-- Opening Marker --

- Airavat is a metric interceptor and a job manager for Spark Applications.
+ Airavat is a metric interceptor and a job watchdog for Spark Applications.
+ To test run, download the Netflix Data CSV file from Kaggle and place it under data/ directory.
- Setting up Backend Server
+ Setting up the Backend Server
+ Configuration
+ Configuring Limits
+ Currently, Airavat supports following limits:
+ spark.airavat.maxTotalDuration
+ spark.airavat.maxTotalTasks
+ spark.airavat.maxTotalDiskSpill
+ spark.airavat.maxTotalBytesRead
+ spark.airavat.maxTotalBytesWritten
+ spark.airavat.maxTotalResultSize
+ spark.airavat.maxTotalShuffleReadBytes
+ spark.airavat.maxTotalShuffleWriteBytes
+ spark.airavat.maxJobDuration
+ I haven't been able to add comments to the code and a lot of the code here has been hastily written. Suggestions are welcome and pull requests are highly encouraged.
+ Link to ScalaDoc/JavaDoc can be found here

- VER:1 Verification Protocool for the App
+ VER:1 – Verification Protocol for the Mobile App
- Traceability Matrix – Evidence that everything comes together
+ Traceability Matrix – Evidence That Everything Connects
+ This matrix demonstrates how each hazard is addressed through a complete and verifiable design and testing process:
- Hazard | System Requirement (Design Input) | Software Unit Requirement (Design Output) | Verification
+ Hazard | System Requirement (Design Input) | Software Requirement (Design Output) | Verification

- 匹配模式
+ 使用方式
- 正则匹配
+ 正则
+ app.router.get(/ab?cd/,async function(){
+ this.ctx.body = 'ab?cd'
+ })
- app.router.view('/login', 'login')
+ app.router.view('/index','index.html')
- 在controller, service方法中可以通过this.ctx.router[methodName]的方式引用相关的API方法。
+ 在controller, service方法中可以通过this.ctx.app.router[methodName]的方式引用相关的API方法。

-- Closing Marker --

### Your task
Go through the material and set every line down again exactly.

### Final answer
- Airavat is a metric interceptor and a job manager for Spark Applications.
+ Airavat is a metric interceptor and a job watchdog for Spark Applications.
+ To test run, download the Netflix Data CSV file from Kaggle and place it under data/ directory.
- Setting up Backend Server
+ Setting up the Backend Server
+ Configuration
+ Configuring Limits
+ Currently, Airavat supports following limits:
+ spark.airavat.maxTotalDuration
+ spark.airavat.maxTotalTasks
+ spark.airavat.maxTotalDiskSpill
+ spark.airavat.maxTotalBytesRead
+ spark.airavat.maxTotalBytesWritten
+ spark.airavat.maxTotalResultSize
+ spark.airavat.maxTotalShuffleReadBytes
+ spark.airavat.maxTotalShuffleWriteBytes
+ spark.airavat.maxJobDuration
+ I haven't been able to add comments to the code and a lot of the code here has been hastily written. Suggestions are welcome and pull requests are highly encouraged.
+ Link to ScalaDoc/JavaDoc can be found here

- VER:1 Verification Protocool for the App
+ VER:1 – Verification Protocol for the Mobile App
- Traceability Matrix – Evidence that everything comes together
+ Traceability Matrix – Evidence That Everything Connects
+ This matrix demonstrates how each hazard is addressed through a complete and verifiable design and testing process:
- Hazard | System Requirement (Design Input) | Software Unit Requirement (Design Output) | Verification
+ Hazard | System Requirement (Design Input) | Software Requirement (Design Output) | Verification

- 匹配模式
+ 使用方式
- 正则匹配
+ 正则
+ app.router.get(/ab?cd/,async function(){
+ this.ctx.body = 'ab?cd'
+ })
- app.router.view('/login', 'login')
+ app.router.view('/index','index.html')
- 在controller, service方法中可以通过this.ctx.router[methodName]的方式引用相关的API方法。
+ 在controller, service方法中可以通过this.ctx.app.router[methodName]的方式引用相关的API方法。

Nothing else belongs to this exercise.